Re: strange IS NULL behaviour

From: Bruce Momjian <bruce(at)momjian(dot)us>
To: Hannu Krosing <hannu(at)2ndQuadrant(dot)com>
Cc: Tom Lane <tgl(at)sss(dot)pgh(dot)pa(dot)us>, Peter Eisentraut <peter_e(at)gmx(dot)net>, Andrew Dunstan <andrew(at)dunslane(dot)net>, PostgreSQL-development <pgsql-hackers(at)postgresql(dot)org>
Subject: Re: strange IS NULL behaviour
Date: 2013-07-04 16:26:50
Message-ID: 20130704162650.GC17790@momjian.us
Views: Raw Message | Whole Thread | Download mbox | Resend email
Thread:
Lists: pgsql-hackers

On Mon, Nov 26, 2012 at 09:29:19PM +0100, Hannu Krosing wrote:
> On 11/26/2012 09:05 PM, Tom Lane wrote:
> >Hannu Krosing <hannu(at)2ndQuadrant(dot)com> writes:
> >>In some previous mail Tom Lane claimed that by SQL standard
> >>either an array of all NULLs or a record with all fields NULLs (I
> >>don't remember which) is also considered NULL. If this is true,
> >>then an empty array - which can be said to consist of nothing
> >>but NULLs - should itself be NULL.
> >What I think you're referring to is that the spec says that "foo IS
> >NULL" should return true if foo is a record containing only null fields.
> Is this requirement recursive ?
>
> That is , should
>
> ROW(NULL, NULL, ROW(NULL, ROW(NULL, NULL))) IS NULL
> also be true ?
>
> Currently PostgreSQL does this kind of IS NULL for "simple" rows
>
> hannu=# SELECT ROW(NULL, NULL) IS NULL;
> ?column?
> ----------
> t
> (1 row)
>
> and also for first level row types
>
> hannu=# SELECT ROW(NULL, ROW(NULL, NULL)) IS NULL;
> ?column?
> ----------
> t
> (1 row)
>
> but then mysteriously stops working at third level
>
> hannu=# SELECT ROW(NULL, NULL, ROW(NULL, ROW(NULL, NULL))) IS NULL;
> ?column?
> ----------
> f
> (1 row)

I finally had time to look at this, and it is surprising. I used
EXPLAIN VERBOSE to see what the optimizer was outputting:

EXPLAIN VERBOSE SELECT ROW(null) IS NULL;
QUERY PLAN
------------------------------------------
Result (cost=0.00..0.01 rows=1 width=0)
--> Output: true

EXPLAIN VERBOSE SELECT ROW(ROW(null)) IS NULL;
QUERY PLAN
------------------------------------------
Result (cost=0.00..0.01 rows=1 width=0)
--> Output: (ROW(NULL::unknown) IS NULL)

EXPLAIN VERBOSE SELECT ROW(ROW(ROW(null))) IS NULL;
QUERY PLAN
---------------------------------------------
Result (cost=0.00..0.01 rows=1 width=0)
--> Output: (ROW(ROW(NULL::unknown)) IS NULL)

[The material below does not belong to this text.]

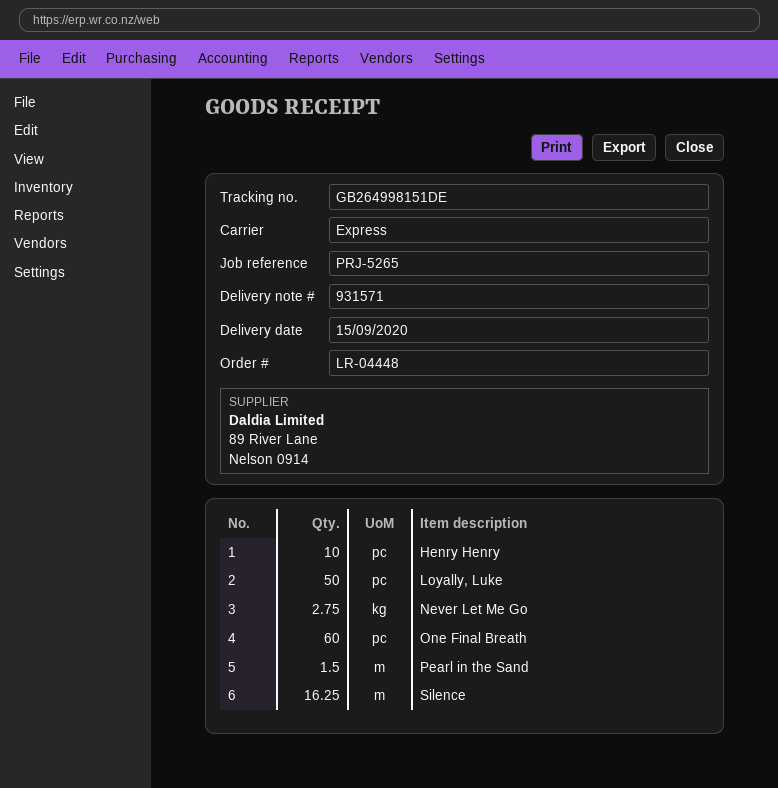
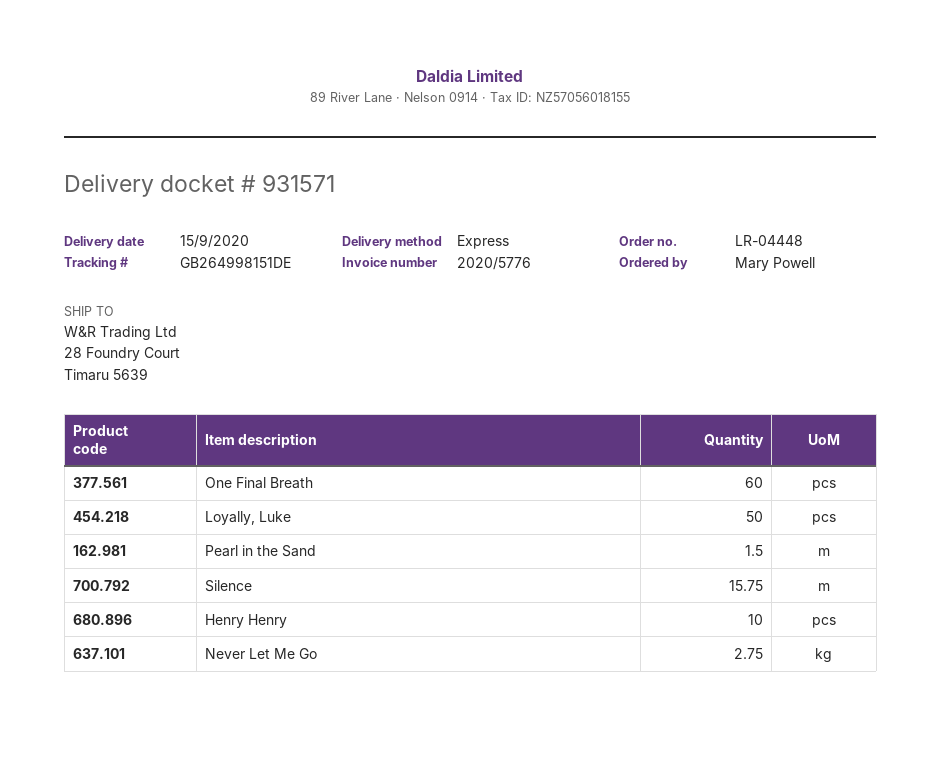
Silence: 16.25 -> 15.75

The first test outputs a constant, 'true'. The second test is
ROW(NULL::unknown) because the inner ROW(NULL) was converted to
NULL:unknown. The third one, which returns false (wrong), happens
because you have ROW embedded in ROW, which the optimizer can't process,
and the executor can't either.

I developed the attached patch which properly recurses into ROW()
records checking for NULLs; you can see it returns the right answer in
all cases (and constant folds too):

test=> EXPLAIN VERBOSE SELECT ROW(null) IS NULL;
QUERY PLAN
------------------------------------------
Result (cost=0.00..0.01 rows=1 width=0)
--> Output: true
(2 rows)

test=> EXPLAIN VERBOSE SELECT ROW(ROW(null)) IS NULL;
QUERY PLAN
------------------------------------------
Result (cost=0.00..0.01 rows=1 width=0)
--> Output: true
(2 rows)

test=> EXPLAIN VERBOSE SELECT ROW(ROW(ROW(null))) IS NULL;
QUERY PLAN
------------------------------------------
Result (cost=0.00..0.01 rows=1 width=0)
--> Output: true
(2 rows)

You might think the problem is only with constants, but it extends to
column values too (non-patched server):

CREATE TABLE test (x INT);
CREATE TABLE

INSERT INTO test VALUES (1), (NULL);
INSERT 0 2

SELECT ROW(x) IS NULL FROM test;
?column?
----------
f
t

SELECT ROW(ROW(x)) IS NULL FROM test;
?column?
----------
f
t

SELECT ROW(ROW(ROW(x))) IS NULL FROM test;
?column?
----------
--> f
--> f

With the patch, that works too:

SELECT ROW(ROW(ROW(x))) IS NULL FROM test;
?column?
----------
f
t

The optimizer seems like the right place to fix this, per my patch. It
already flattens IS NULL tests into a series of AND clauses, and now by
recursing, it handles nested ROW values properly too.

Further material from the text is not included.